TASK REQUIREMENTS: Where does the string "versie" appear in the records? Copy each line that holds it.

** AVAILABLE DATA follows **

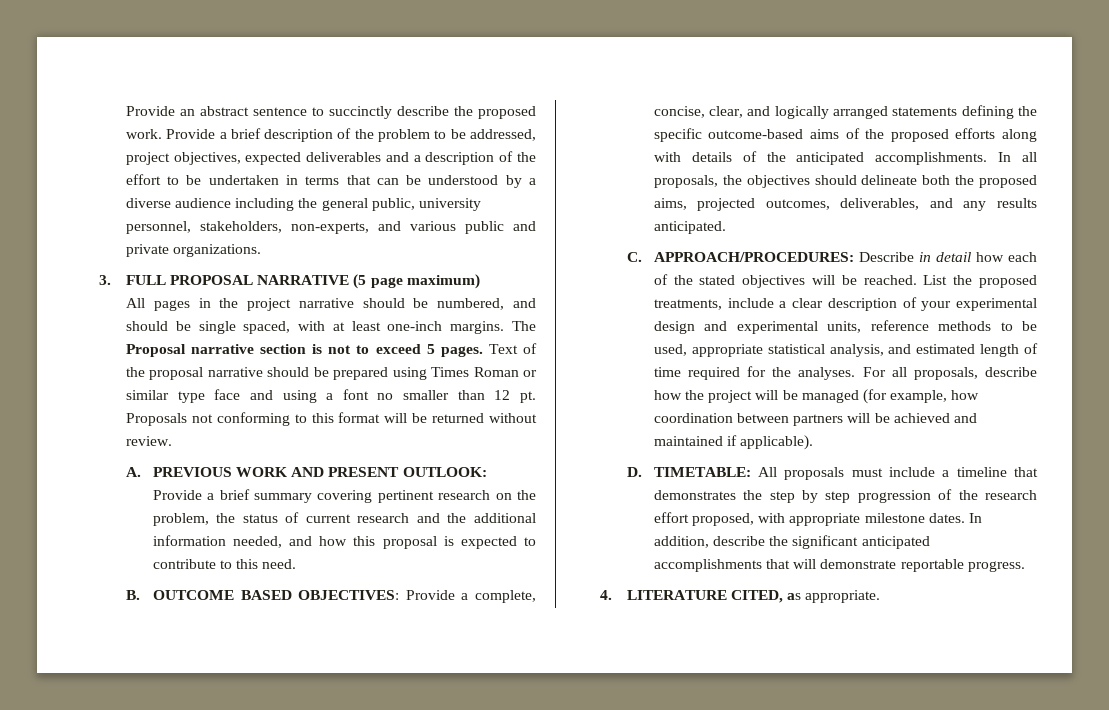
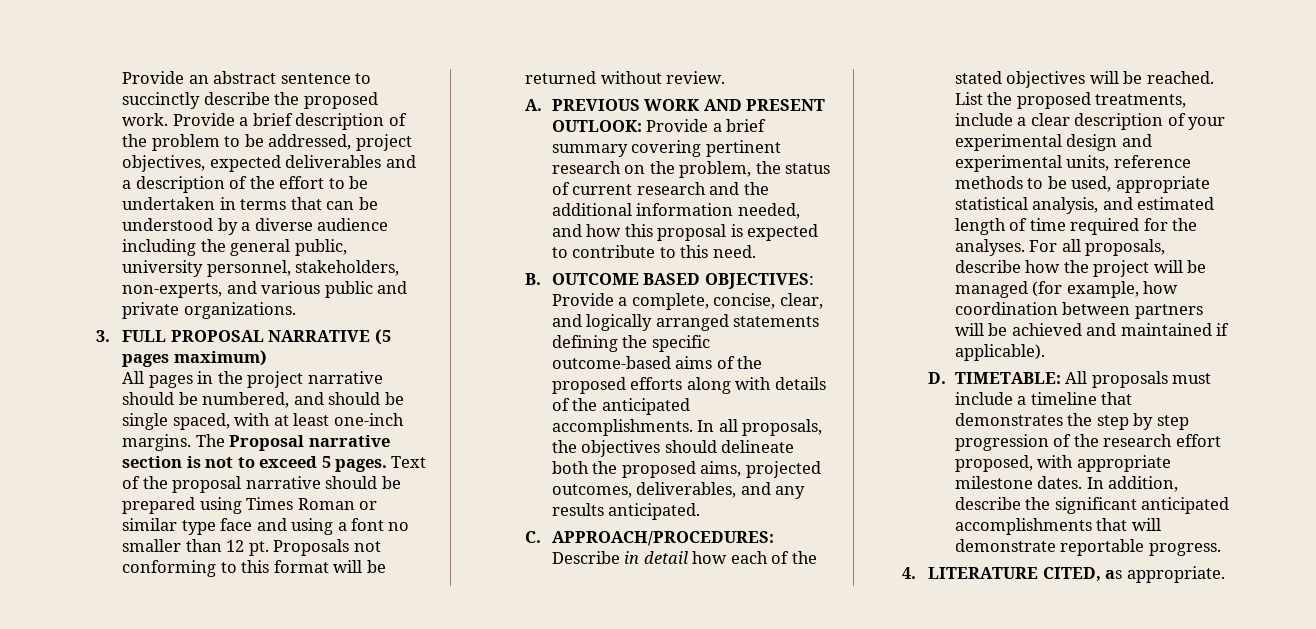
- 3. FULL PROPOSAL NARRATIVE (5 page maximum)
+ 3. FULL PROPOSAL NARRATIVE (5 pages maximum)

** End of AVAILABLE DATA **
** AVAILABLE DATA follows **

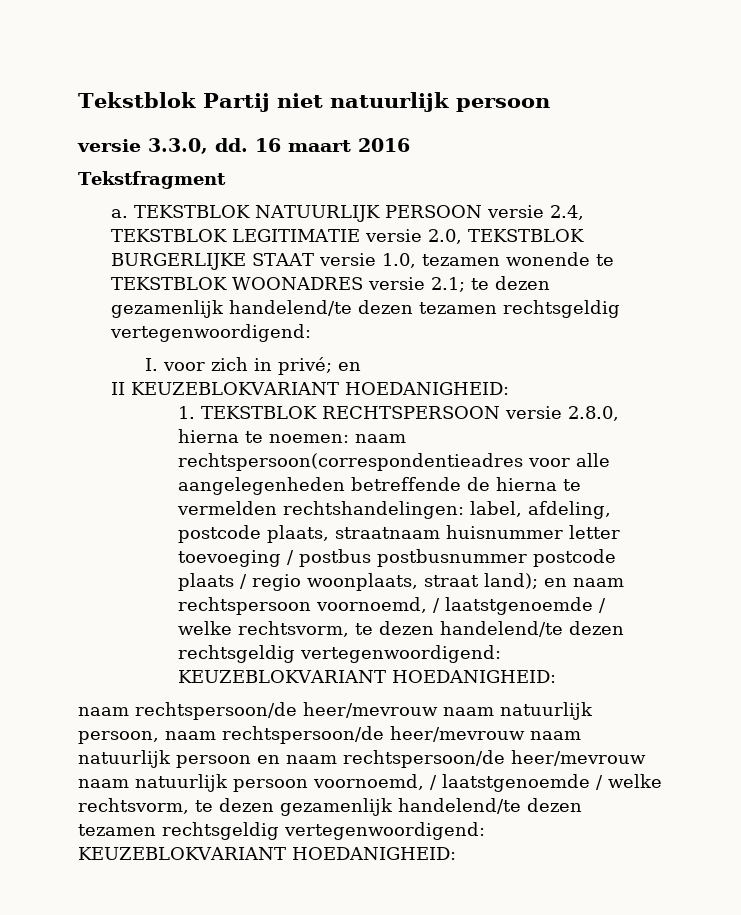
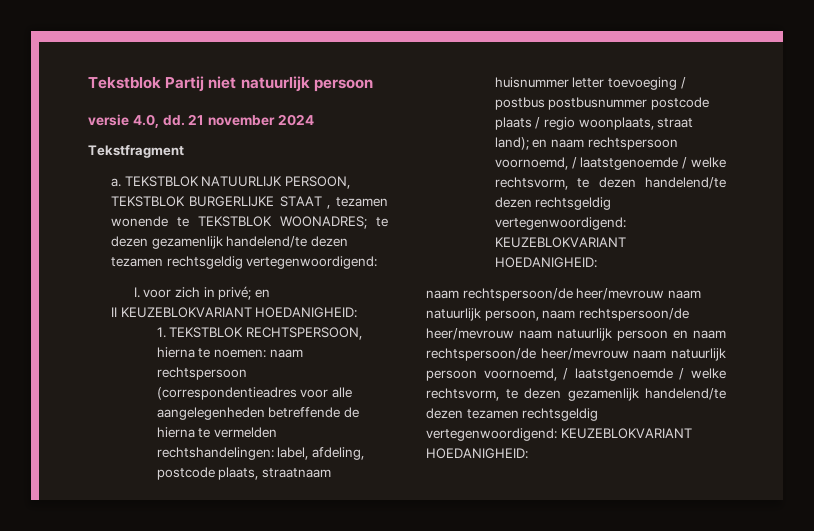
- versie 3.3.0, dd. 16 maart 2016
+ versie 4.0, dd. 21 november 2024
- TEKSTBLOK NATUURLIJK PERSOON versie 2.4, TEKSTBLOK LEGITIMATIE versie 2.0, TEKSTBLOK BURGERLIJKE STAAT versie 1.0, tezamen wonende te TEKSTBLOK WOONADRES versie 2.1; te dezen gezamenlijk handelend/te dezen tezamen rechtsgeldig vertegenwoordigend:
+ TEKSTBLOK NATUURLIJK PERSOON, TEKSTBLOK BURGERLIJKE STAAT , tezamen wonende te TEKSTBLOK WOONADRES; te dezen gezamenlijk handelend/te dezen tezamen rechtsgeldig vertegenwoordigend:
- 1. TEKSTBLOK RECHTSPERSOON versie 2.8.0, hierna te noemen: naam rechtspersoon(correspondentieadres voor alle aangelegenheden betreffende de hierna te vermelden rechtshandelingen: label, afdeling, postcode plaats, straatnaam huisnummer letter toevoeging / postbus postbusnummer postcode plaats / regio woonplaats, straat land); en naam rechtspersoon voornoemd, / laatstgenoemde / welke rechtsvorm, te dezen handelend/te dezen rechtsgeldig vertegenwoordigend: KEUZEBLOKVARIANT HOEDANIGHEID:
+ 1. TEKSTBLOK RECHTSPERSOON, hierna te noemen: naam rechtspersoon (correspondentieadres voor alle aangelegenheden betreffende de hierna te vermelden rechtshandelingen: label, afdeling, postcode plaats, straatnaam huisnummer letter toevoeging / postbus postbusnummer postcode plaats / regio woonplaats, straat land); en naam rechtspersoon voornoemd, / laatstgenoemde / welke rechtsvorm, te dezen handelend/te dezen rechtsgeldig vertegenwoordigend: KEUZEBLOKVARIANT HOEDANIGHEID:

** End of AVAILABLE DATA **
** AVAILABLE DATA follows **

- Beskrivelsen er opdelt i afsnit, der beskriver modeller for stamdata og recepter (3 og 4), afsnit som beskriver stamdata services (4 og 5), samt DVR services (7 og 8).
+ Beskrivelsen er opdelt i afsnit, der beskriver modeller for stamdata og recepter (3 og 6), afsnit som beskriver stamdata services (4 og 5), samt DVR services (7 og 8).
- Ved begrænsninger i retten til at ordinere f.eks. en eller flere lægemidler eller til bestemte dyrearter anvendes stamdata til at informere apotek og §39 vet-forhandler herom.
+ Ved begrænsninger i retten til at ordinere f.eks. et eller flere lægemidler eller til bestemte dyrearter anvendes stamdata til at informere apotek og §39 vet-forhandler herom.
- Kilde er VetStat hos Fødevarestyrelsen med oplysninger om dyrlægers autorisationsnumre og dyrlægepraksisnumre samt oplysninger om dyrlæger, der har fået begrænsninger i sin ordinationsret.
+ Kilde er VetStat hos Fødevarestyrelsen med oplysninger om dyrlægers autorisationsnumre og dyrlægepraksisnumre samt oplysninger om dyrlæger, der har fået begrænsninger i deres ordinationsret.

** End of AVAILABLE DATA **

ANSWER FOR THE TASK:
- versie 3.3.0, dd. 16 maart 2016
+ versie 4.0, dd. 21 november 2024
- TEKSTBLOK NATUURLIJK PERSOON versie 2.4, TEKSTBLOK LEGITIMATIE versie 2.0, TEKSTBLOK BURGERLIJKE STAAT versie 1.0, tezamen wonende te TEKSTBLOK WOONADRES versie 2.1; te dezen gezamenlijk handelend/te dezen tezamen rechtsgeldig vertegenwoordigend:
- 1. TEKSTBLOK RECHTSPERSOON versie 2.8.0, hierna te noemen: naam rechtspersoon(correspondentieadres voor alle aangelegenheden betreffende de hierna te vermelden rechtshandelingen: label, afdeling, postcode plaats, straatnaam huisnummer letter toevoeging / postbus postbusnummer postcode plaats / regio woonplaats, straat land); en naam rechtspersoon voornoemd, / laatstgenoemde / welke rechtsvorm, te dezen handelend/te dezen rechtsgeldig vertegenwoordigend: KEUZEBLOKVARIANT HOEDANIGHEID:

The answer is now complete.